仕事サイボーグな私の恋愛事情~人生は物語のようには上手くいかない。それでも…また恋を始めても良いですか?


「おかしいね?捨てたピアスを美月が付けているなんて、どうしてだろう?」

 涼が淡々と声にしながら、大和と奥さんを見た。

「そっ……そんなのまたその女が買ったんでしよう?同じように不倫するために」

「いいや違う。これはシリアルナンバー付きの限定ピアスなんだ。日本には五点ほどしか輸入されていなかった。そのうちの三点は持ち主を確認した。そしてその他の二点、それを購入したのは美月のご両親で合っていますか?」

 急に話を振られ、かつて父だった人が慌てて答えた。

「あ……ああ、その通りだ娘達へのプレゼントに二点購入した」

「美月に渡したシリアルナンバーを覚えていますか?」

 美月の母が、胸の前で両手を組みながら答えた。

「NO.33です。
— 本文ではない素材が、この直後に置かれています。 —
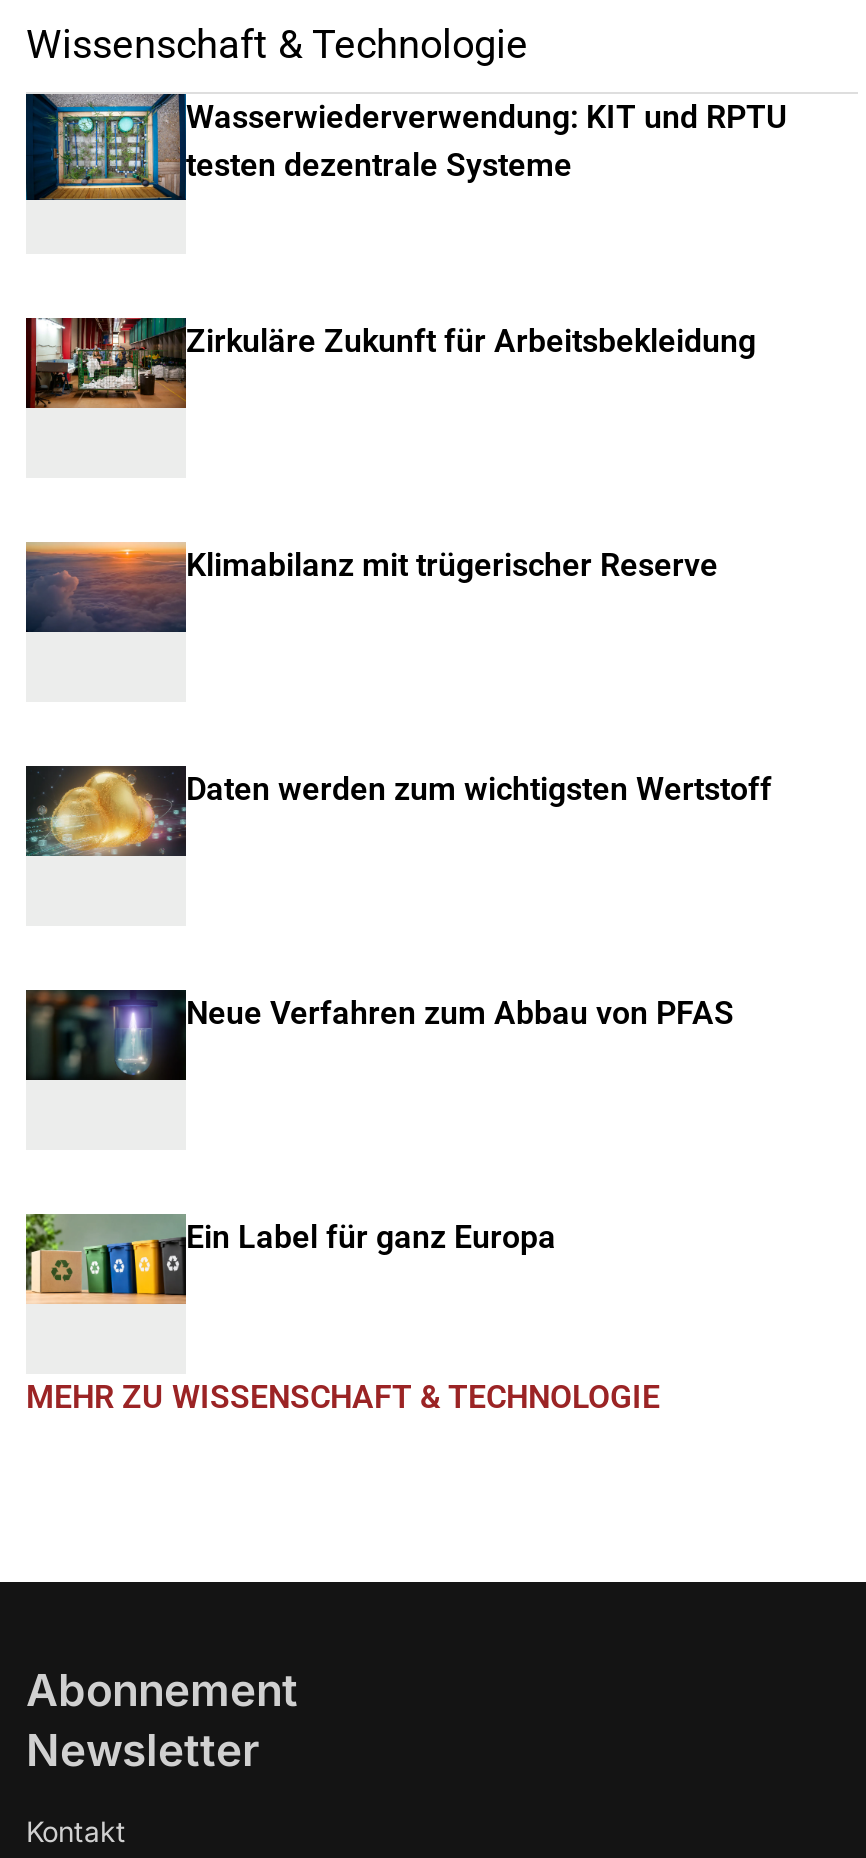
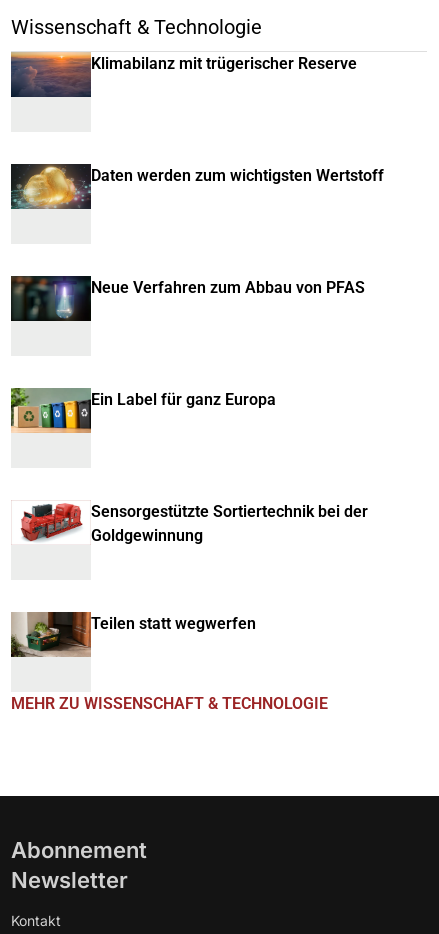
- [image]
- Wasserwiederverwendung: KIT und RPTU
- testen dezentrale Systeme

- [image]
- Zirkuläre Zukunft für Arbeitsbekleidung

moved up: [image] | Klimabilanz mit trügerischer Reserve | Daten werden zum wichtigsten Wertstoff | Neue Verfahren zum Abbau von PFAS | Ein Label für ganz Europa

moved up: [image]

+ [image]
+ Teilen statt wegwerfen

+ [image]
+ Sensorgestützte Sortiertechnik bei der
+ Goldgewinnung
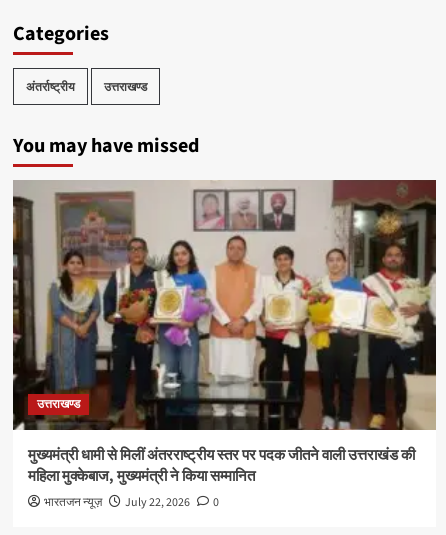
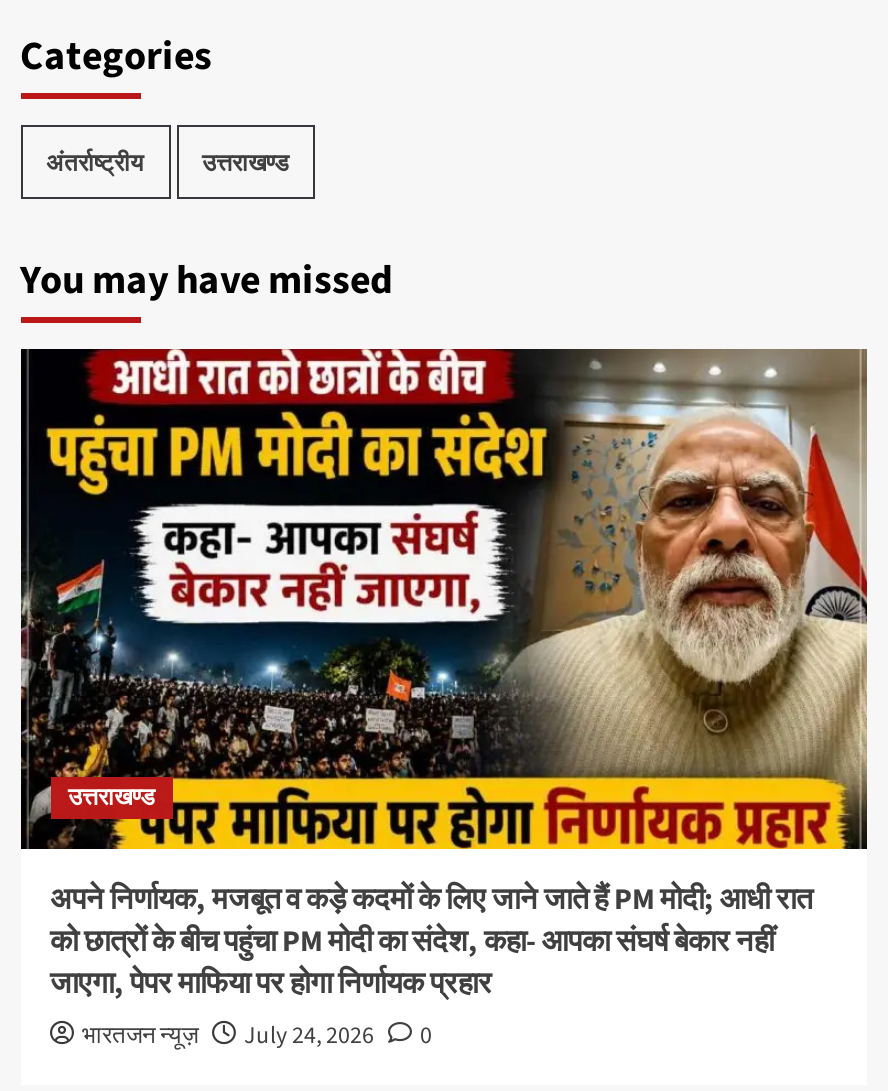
- [image]
- मुख्यमंत्री धामी से मिलीं अंतरराष्ट्रीय स्तर पर पदक जीतने वाली उत्तराखंड की
- महिला मुक्केबाज, मुख्यमंत्री ने किया सम्मानित
+ [image]
+ अपने निर्णायक, मजबूत व कड़े कदमों के लिए जाने जाते हैं PM मोदी; आधी रात
+ को छात्रों के बीच पहुंचा PM मोदी का संदेश, कहा- आपका संघर्ष बेकार नहीं
+ जाएगा, पेपर माफिया पर होगा निर्णायक प्रहार

- भारतजन न्यूज़ July 22, 2026 0
+ भारतजन न्यूज़ July 24, 2026 0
美月の名前に似ているナンバーでお願いしたので」

「では、妹さんのシリアルナンバーは?」

「NO.34です」

「今美月が付けているピアスは確かにNO.33です。では、奥さん……あなたが見つけたピアスは一体誰の物だったのですかね?」

 大和の奥さんの体がぐらりと揺れた。

「一体どういうことなの……」

 美月の両親も状況が飲み込めないといった顔をしていた。

 そんな三人を嘲るように涼が笑った。